(Records from a collection)
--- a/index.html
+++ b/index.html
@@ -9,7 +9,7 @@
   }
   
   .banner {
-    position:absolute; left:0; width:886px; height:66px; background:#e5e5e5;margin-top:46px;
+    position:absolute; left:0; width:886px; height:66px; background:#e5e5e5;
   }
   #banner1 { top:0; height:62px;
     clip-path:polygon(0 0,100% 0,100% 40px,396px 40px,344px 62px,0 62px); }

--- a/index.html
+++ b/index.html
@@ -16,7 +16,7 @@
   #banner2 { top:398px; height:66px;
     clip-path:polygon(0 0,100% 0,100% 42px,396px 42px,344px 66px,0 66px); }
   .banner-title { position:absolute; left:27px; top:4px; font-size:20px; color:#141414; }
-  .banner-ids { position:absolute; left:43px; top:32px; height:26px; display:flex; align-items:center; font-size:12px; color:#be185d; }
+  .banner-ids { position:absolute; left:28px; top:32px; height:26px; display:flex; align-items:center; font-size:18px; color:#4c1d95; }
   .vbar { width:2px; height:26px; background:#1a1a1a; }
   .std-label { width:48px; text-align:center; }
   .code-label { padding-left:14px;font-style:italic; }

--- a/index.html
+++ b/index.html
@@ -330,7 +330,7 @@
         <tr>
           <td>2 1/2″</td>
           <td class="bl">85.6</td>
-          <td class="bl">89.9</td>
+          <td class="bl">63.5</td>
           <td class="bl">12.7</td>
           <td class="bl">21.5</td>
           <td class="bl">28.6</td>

==

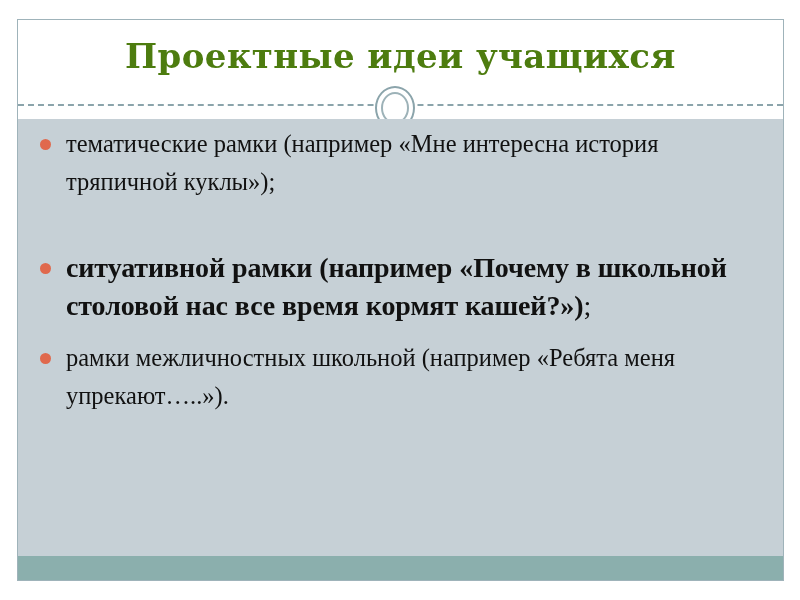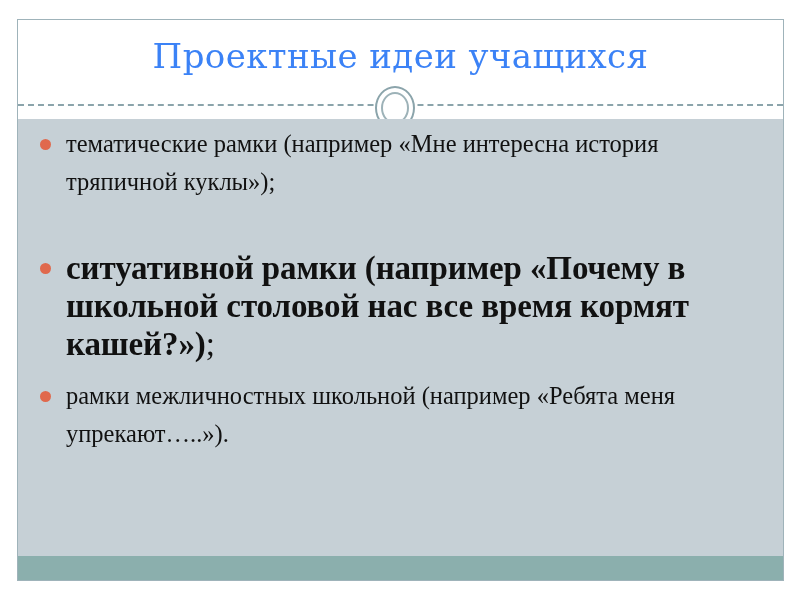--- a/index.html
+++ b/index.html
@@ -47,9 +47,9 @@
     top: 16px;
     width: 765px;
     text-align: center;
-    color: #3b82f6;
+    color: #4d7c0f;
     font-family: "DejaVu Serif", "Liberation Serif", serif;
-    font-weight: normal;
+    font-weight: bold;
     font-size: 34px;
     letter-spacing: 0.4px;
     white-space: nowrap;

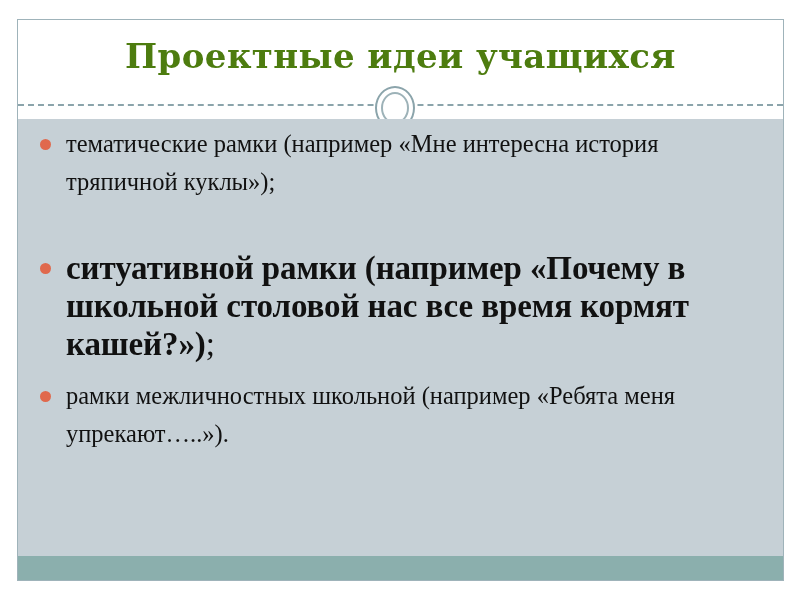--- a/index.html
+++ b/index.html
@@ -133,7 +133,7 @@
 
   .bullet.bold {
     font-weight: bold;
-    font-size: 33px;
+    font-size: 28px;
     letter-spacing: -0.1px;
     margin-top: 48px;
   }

◆ What the task asks: Respond with one number, the count of lines in the data that hold the string "width".

◆ Answer space: 5